La democrazia è una cosa seria, anzi sarebbe. I cittadini aventi diritto al voto dovrebbero essere chiamati a recarsi alle urne per esprimere le proprie preferenze politiche quando ciò è utile allo Stato a cui appartengono. E le proprie scelte (o meglio la maggioranza che emerge da queste scelte) andrebbe rispettata. Con i referendum in Italia succede la cosa opposta. Organizzare una consultazione referendaria per cambiare la legge elettorale è una cazzata: è una materia su cui può tranquillamente legiferare il Parlamento. Ma promuovere un referendum soddisfa altri bisogni: sarei curioso di sapere l'importo percepito dai comitati del "Sì" e del "No". La CASTA della politica non credo abbia perso l'occasione di auto-finanziarsi. Inoltre non è assolutamente detto che se vince il SI' la legge venga effettivamente abrogata. Due esempi: nel 1995 un referendum valido (che ha superato il quorum del 50%+1 grazie al quale la decisione popolare diventa valida) ha decretato la privatizzazione della RAI. Dopo 14 anni infatti il CdA della televisione è ancora in mano ai partiti, indipendentemente dal colore politico. Nello stesso anno gli italiani avevano deciso di abolire la trattenuta automatica in busta paga ai fini dell'iscrizione ad un sindacato: tuttora essa permane. Organizzare i referendum - sapendo di perdere - è un'attività remunerativa per Segni, i radicali e chi è capace di cogliere questa occasione. Cosiccome ai partiti conviene presentarsi alle elezioni politiche o europee sapendo già a priori di non riuscire a raggiungere la soglia del 4% dopo la quale si ha diritto ad avere dei seggi. Con la nuova legge sui rimborsi elettorali, che i partiti si sono auto-votati, basta prendere il 2% dei suffragi per ricevere grassi risarcimenti... http://www.valdelsa.net/det-cy48-it-EUR-26068-.htm

22 giugno 2009

Pasti devastanti

Ieri salutare giro in bici di 42,195 chilometri (come una maratona su due ruote) vanificato da due pasti di due ristorantini, frequentati nella stessa giornata di ieri e posti in due luoghi assurdi e anche un po' inquietanti.

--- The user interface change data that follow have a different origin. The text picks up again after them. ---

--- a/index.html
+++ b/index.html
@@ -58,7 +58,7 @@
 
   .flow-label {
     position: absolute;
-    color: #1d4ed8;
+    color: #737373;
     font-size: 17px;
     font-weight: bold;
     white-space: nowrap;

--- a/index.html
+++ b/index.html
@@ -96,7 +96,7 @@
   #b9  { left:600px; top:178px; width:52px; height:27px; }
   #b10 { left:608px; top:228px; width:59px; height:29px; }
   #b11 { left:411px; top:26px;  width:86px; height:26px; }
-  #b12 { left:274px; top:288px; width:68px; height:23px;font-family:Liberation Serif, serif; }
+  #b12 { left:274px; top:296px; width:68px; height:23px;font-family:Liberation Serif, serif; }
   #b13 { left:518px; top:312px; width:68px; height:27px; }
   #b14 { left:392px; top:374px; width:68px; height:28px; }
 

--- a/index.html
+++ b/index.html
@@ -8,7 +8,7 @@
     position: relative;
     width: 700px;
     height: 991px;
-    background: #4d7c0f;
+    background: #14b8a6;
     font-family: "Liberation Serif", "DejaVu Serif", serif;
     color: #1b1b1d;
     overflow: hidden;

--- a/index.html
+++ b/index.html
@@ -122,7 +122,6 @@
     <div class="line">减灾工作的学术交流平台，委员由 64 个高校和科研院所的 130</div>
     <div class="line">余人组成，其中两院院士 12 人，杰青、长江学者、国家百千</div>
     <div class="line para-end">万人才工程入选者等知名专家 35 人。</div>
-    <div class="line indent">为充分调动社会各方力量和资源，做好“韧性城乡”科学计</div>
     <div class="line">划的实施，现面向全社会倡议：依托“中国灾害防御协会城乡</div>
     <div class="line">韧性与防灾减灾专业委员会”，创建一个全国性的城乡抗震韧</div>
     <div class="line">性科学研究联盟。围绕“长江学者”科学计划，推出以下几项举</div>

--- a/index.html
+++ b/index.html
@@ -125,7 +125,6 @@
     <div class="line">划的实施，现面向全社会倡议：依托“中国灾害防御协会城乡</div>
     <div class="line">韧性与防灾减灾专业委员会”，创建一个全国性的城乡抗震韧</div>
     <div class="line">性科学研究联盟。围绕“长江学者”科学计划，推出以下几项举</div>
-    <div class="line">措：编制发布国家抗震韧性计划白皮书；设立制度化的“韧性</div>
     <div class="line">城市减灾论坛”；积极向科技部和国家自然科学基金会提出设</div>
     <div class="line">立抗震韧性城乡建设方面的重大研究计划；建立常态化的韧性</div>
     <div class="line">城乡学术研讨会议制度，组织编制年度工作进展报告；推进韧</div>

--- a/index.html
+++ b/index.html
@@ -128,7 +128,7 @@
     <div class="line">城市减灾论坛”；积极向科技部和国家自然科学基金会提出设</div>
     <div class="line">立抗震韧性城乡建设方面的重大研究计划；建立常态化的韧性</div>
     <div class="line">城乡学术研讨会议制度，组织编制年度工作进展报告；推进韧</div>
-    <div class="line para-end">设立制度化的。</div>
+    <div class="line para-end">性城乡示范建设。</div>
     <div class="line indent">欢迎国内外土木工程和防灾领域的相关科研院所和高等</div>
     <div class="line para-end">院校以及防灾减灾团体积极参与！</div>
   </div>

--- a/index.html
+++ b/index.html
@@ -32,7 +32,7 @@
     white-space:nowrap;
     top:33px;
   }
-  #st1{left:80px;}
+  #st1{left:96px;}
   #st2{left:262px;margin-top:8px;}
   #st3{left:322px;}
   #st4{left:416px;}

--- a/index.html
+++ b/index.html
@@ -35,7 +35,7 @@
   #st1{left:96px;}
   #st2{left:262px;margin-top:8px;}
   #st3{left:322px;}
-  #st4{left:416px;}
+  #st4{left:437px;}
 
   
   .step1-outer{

Uno è la Wiener Haus presso quel luogo alla Blade Runner della zona commerciale di Milanofiori Nord (vedi foto sotto). Questo ecomostro, ancora in fase di costruzione, consta già di un ipermercato, del punto vendita Leroy Merlin più grande del mondo, del negozio della Datch, di un PC-City, di una palestra, di un cinema con 10 sale... Tra un po' aprirà una libreria Mondadori, unico particolare positivo. Intorno al multisala, al primo piano della struttura, ci sono solo un po' di locali per mangiare, tra cui appunto questo ristorantino stile austriaco (ottima idea di franchising). Per riprodurre un tipico locale viennese è stato semplice, tavoli e sedie in legno, tovaglietta di carta, menù cartonato e - ovviamente - cibo mitteleuropeo con una dignitosa lista di birre. Cibo buono per una spesa accettabile. Da segnalare il fatto che fosse aperto e funzionante alle 3 di domenica pomeriggio (una trattoria di stampo italico a quell'ora rimbalza i clienti) e che accetta la maggior parte dei buoni pasto. La cena invece è avvenuta in un altro posto assurdo sito sempre nel comune di Assago: nel parcheggio immediatamente accanto il Forum, compresso tra l'impianto sportivo stesso, l'autostrada A7 e la Tangenziale Ovest. Malgrado sia un ambiente tipicamente kitsch, il Festival Latino-Americando che lì si tiene per due mesi tra la metà di giugno e la metà di agosto consente di mangiare bene in uno qualsiasi dei dieci ristoranti, ognuno con una cucina tipica del paese ispanico rappresentato. Ogni sera c'è anche uno spettacolo diverso, ma bisogna avere la passione per quelle robe lì. Noi siamo stati al brasiliano, il ristorante con il miglior rapporto qualità-prezzo esistente sul mercato, ideale per chi ama mangiare tanto e/o la carne alla griglia.